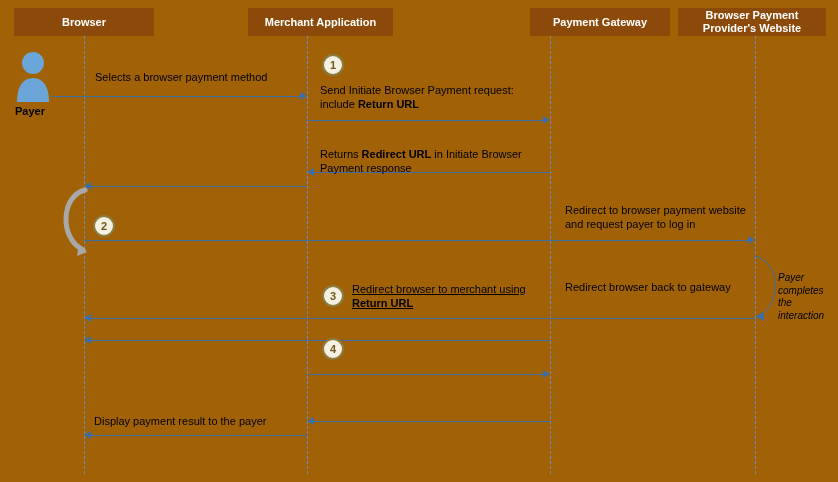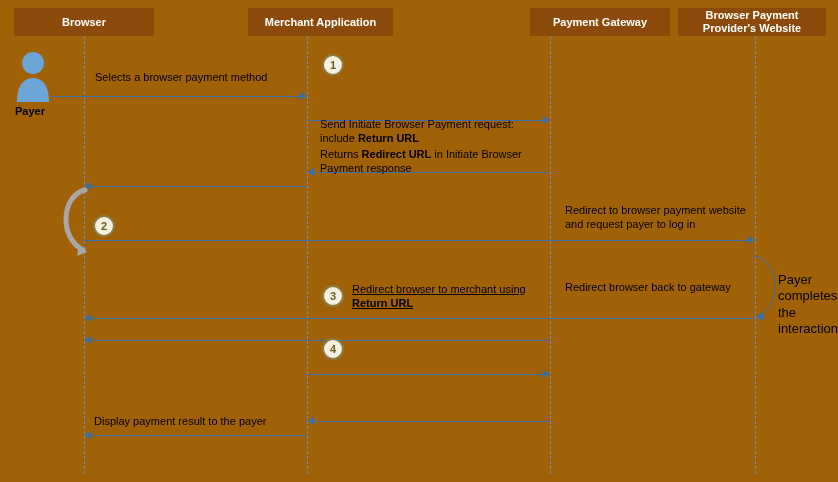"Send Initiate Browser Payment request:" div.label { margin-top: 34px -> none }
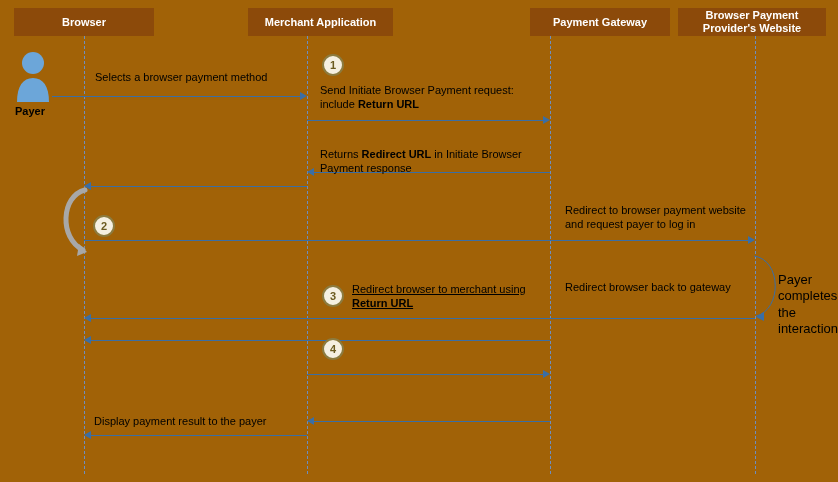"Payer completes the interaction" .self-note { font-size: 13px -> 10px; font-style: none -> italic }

==

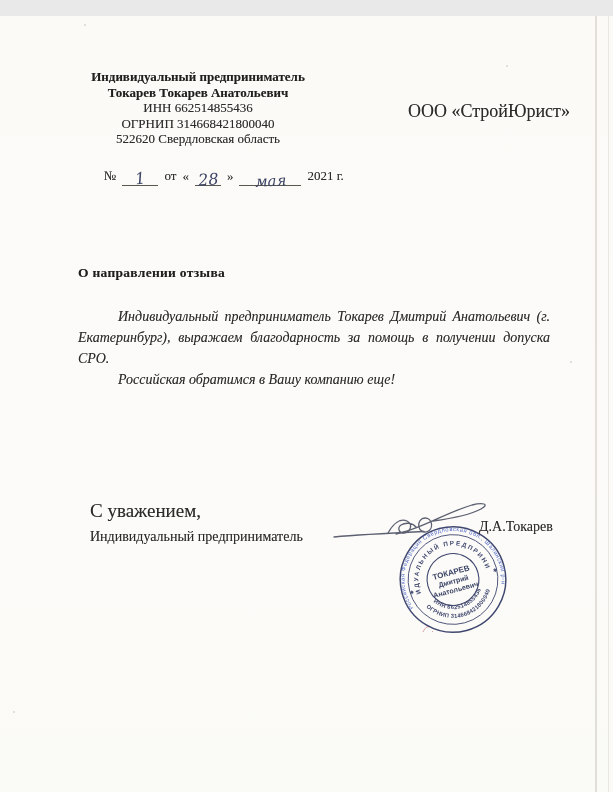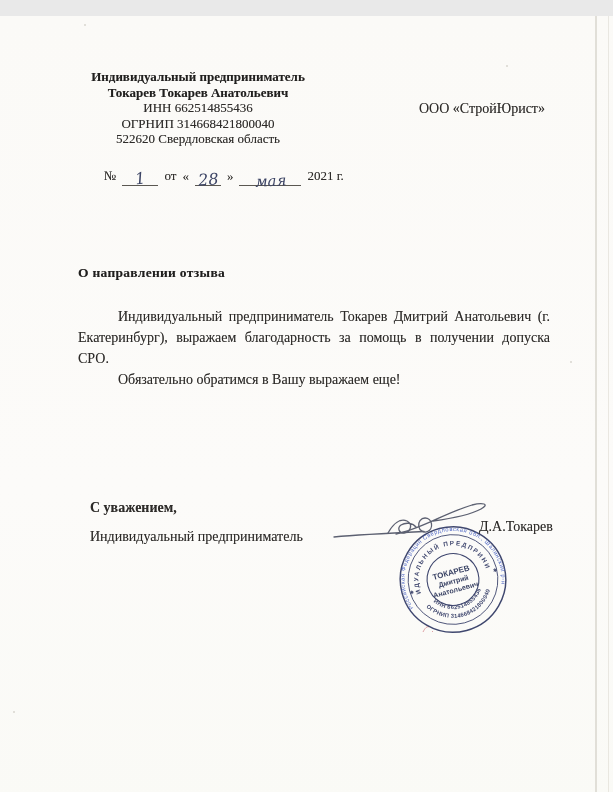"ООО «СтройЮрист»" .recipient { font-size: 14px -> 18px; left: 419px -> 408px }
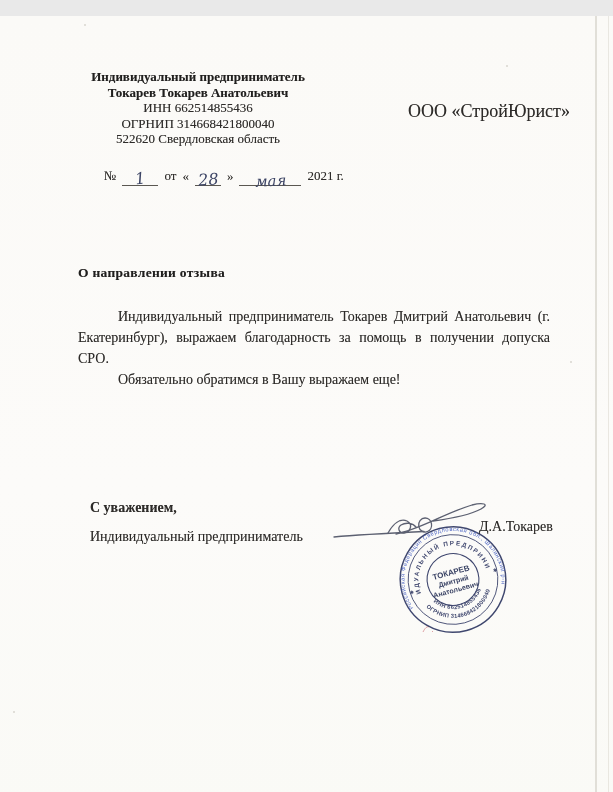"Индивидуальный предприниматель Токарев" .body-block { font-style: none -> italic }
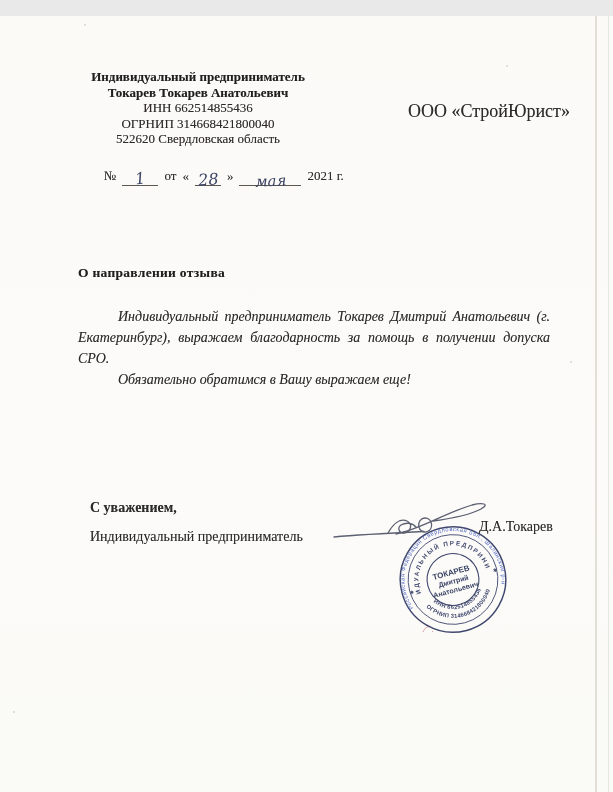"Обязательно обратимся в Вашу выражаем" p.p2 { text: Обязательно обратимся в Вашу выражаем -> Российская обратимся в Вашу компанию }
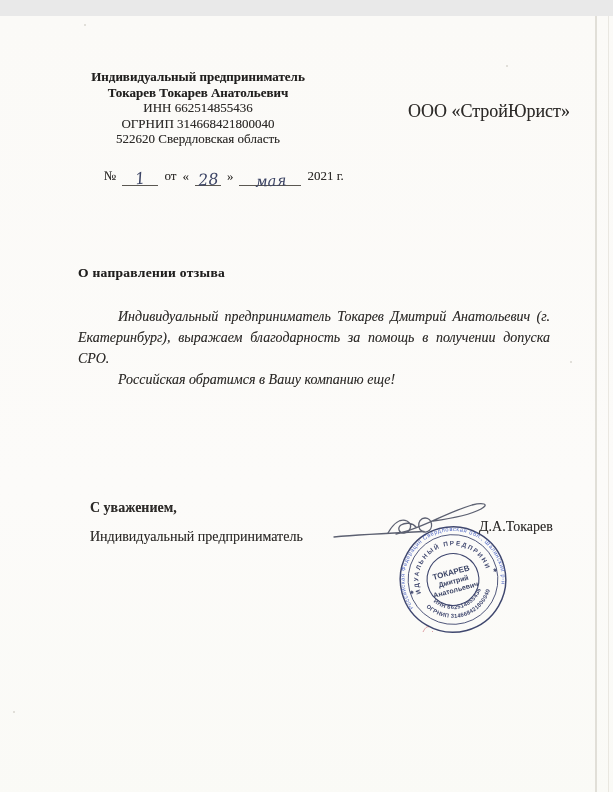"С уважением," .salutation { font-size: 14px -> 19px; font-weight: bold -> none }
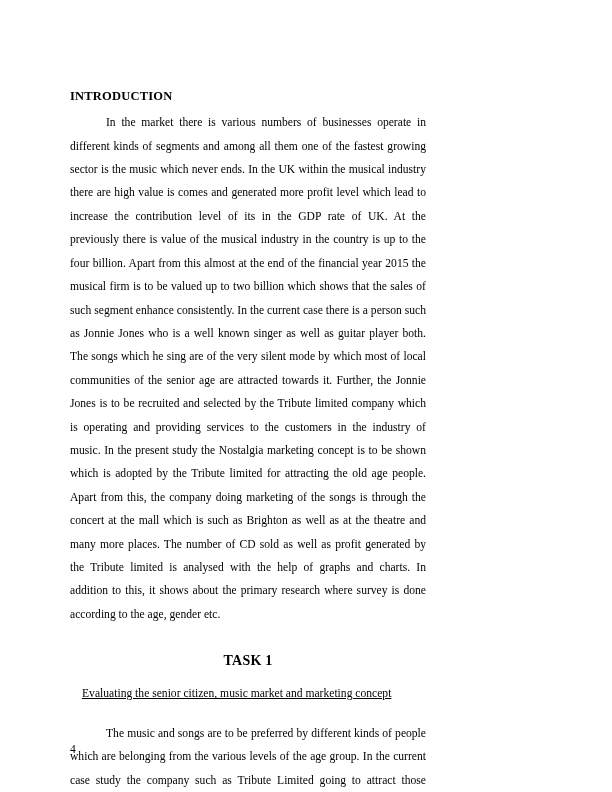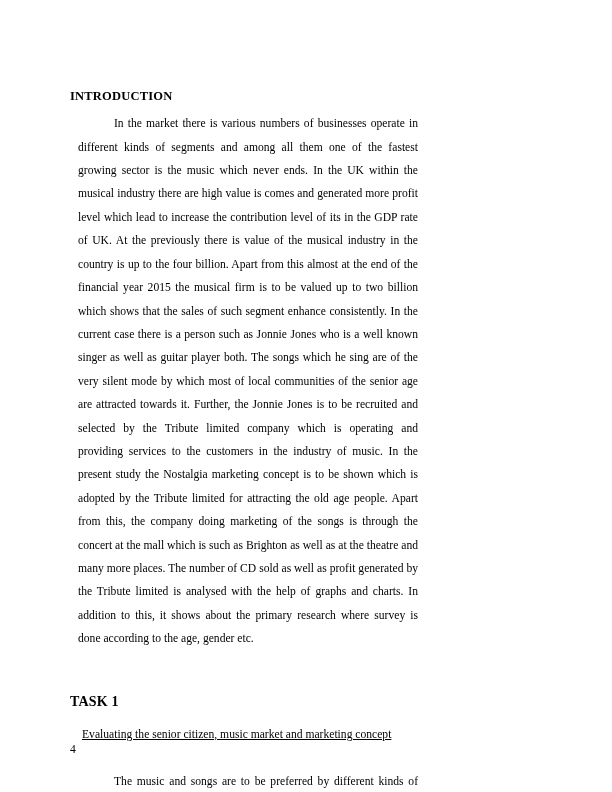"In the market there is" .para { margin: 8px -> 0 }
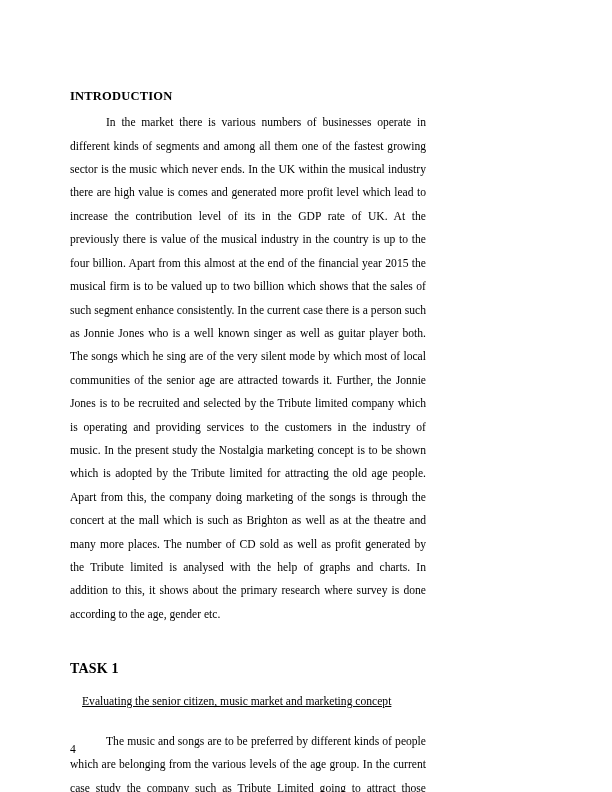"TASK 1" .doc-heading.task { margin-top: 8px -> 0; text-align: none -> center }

* * *

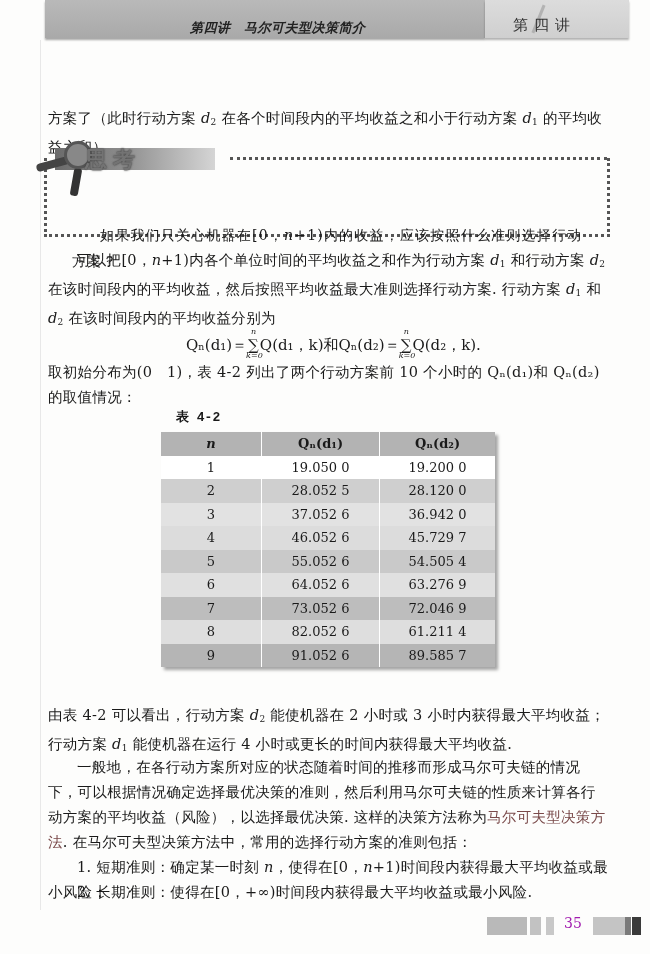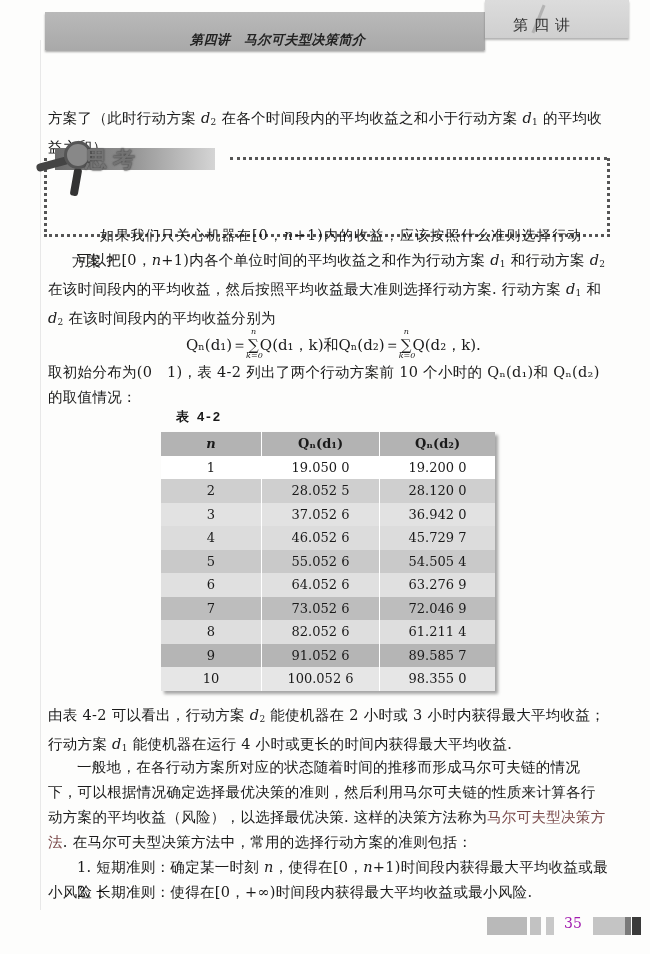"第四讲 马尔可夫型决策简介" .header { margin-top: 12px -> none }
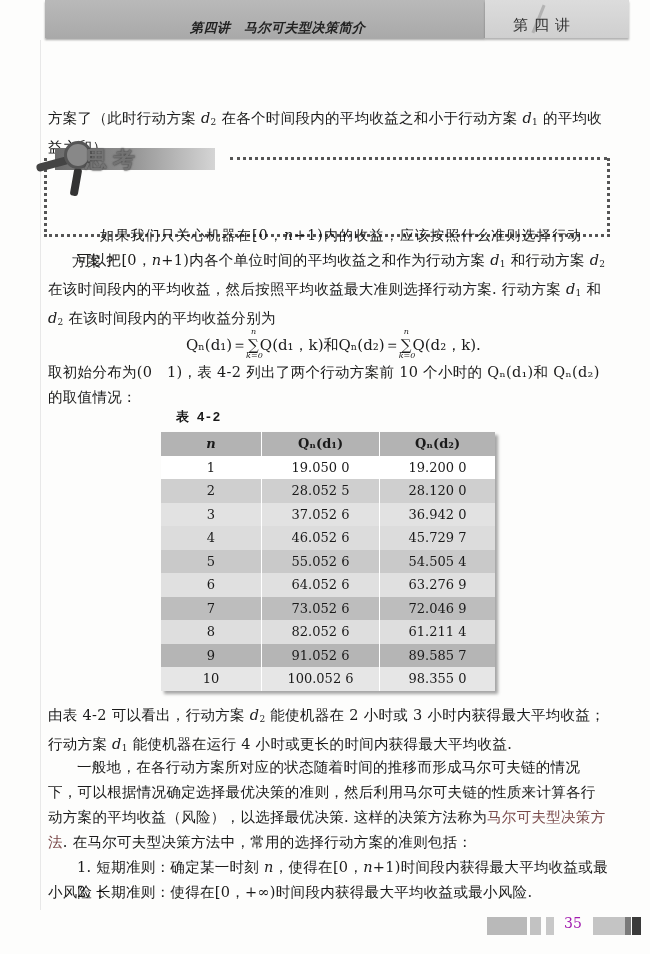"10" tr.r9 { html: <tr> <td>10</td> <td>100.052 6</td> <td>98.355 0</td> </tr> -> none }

> **Exercise prompt**: Although the records hold pictures, the copy must not; give again exactly the lines from the one with "Initiate Browser Payment" through the one with "font-size: 13px ->".

> **Result of this task**:
"Send Initiate Browser Payment request:" div.label { margin-top: 34px -> none }
"Payer completes the interaction" .self-note { font-size: 13px -> 10px; font-style: none -> italic }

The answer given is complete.